小さな体を抱き締めて、自分の傍にいて欲しいと必死で願う。
(もう、この子を手放すことなど出来ない!)
心の奥底にある本音に、こんな事で気付かされてしまった。
手放せないけれど、この隠れ里に置いておくわけにもいかない。
(ならば、答えは一つ)
しかし、決行するにはどれほどの危険を伴うだろう?
行動することによって、逆に朧を失う結果になってしまったら?
そう思うだけで、更に恐怖が足元から這い上がってくる。
理性では抑えきれない恐怖心が、背中に触れた小さな手の温もりに溶けていった。
暖かな想いに包まれているような心地がして、強張っていた体から力が抜ける。
小さく息を吐いて、抱擁を緩めた。
自分が動いたせいで、背中から離れてゆく小さな手が名残惜しい。
「先生?」
戸惑いの声に呼ばれて、咄嗟に笑顔を作る。
懸命に考えた朧の思いを、台無しにしてはいけない。
「すみません、あまりに感動してしまって!」
「そうでしたか」
ごまかした言葉に、納得の言葉と眩しい笑顔が返ってくる。
少し心は痛んだが、この笑顔を護るためだと自身を納得させた。
微笑み合う二人の頭上を、淡い光が通り過ぎる。
どちらが先か分からないくらいの時間差で、上空を見上げた。
夜の闇は更に深くなり、月が煌々と青白く輝いている。
銀色の月光の下、淡い黄金色の蛍火が舞い踊る様は神秘的で暫し二人の視線を釘付けにした。
「あ! 夕餉の支度を、手伝わねばなりませんでした」
突然自分の仕事を思い出して、朧は優しい抱擁からするりと抜け出ようと身を捩る。
(本当はもっと、先生と一緒にいたい)
自分の思いよりも、師のお世話の為に働かなくてはと気が焦った。
しかし、師の抱擁は解けない。
「大丈夫です。

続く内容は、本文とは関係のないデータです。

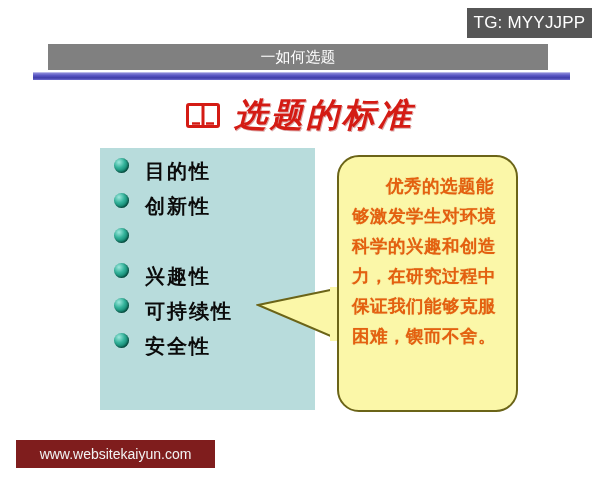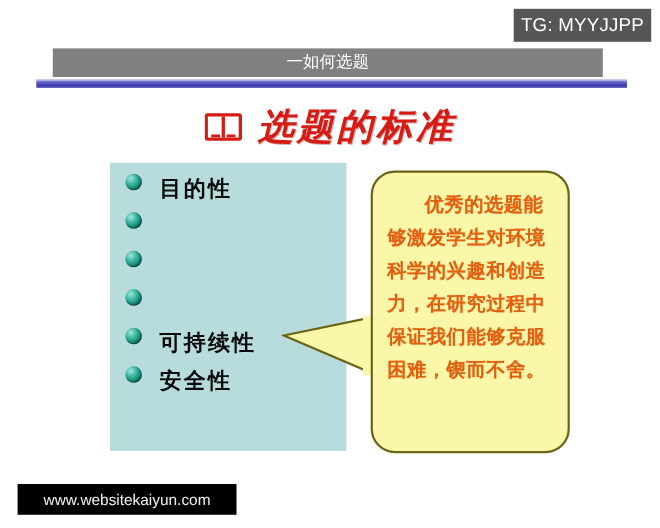--- a/index.html
+++ b/index.html
@@ -192,6 +192,7 @@
     </div>
     <div class="criteria-item">
       <span class="bullet-globe"></span>
+      <span class="criteria-label">创新性</span>
     </div>
     <div class="criteria-item">
       <span class="bullet-globe"></span>

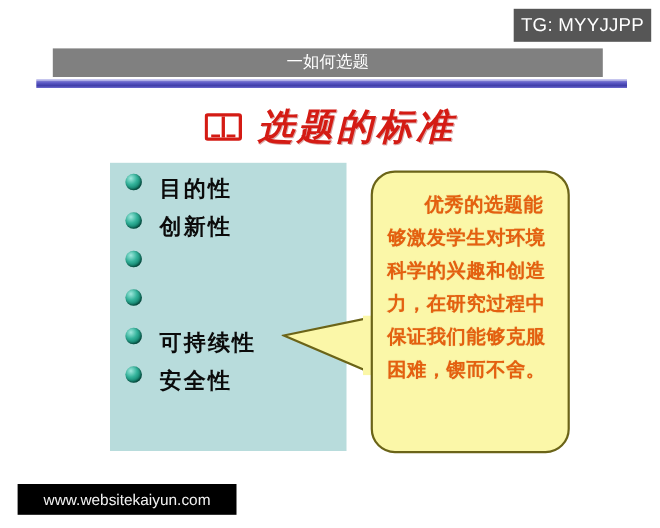--- a/index.html
+++ b/index.html
@@ -199,6 +199,7 @@
     </div>
     <div class="criteria-item">
       <span class="bullet-globe"></span>
+      <span class="criteria-label">兴趣性</span>
     </div>
     <div class="criteria-item">
       <span class="bullet-globe"></span>

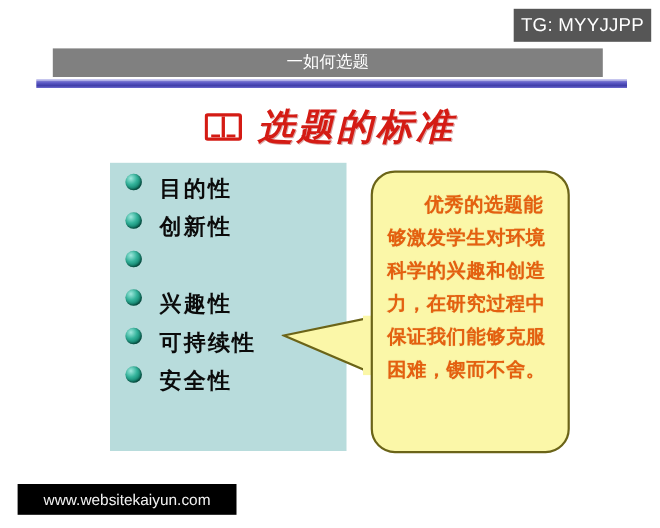--- a/index.html
+++ b/index.html
@@ -155,7 +155,7 @@
     top: 440px;
     width: 199px;
     height: 28px;
-    background: #000000;
+    background: #7f1d1d;
     color: #f2f2f2;
     font-size: 14px;
     line-height: 28px;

私の世話をしていたと言えば、問題ありません」
そう言われてしまえば、自分はおろか里の誰も責めないだろう。
何よりも、まだ一緒に蛍を眺めていたい気持ちに素直に従える。
「はい、先生」
「良いお返事ですね」
腕の中で大人しくなった朧に、今度は心からの笑顔を向けた。
避けてきた蛍も朧と二人で眺めるなら、心の痛みも幾分和らぐ気がする。
だからもう少しだけ、密かに決意を固めた夜の美しさを味わっていたい。
君と共に、過ごせる日々を夢見て。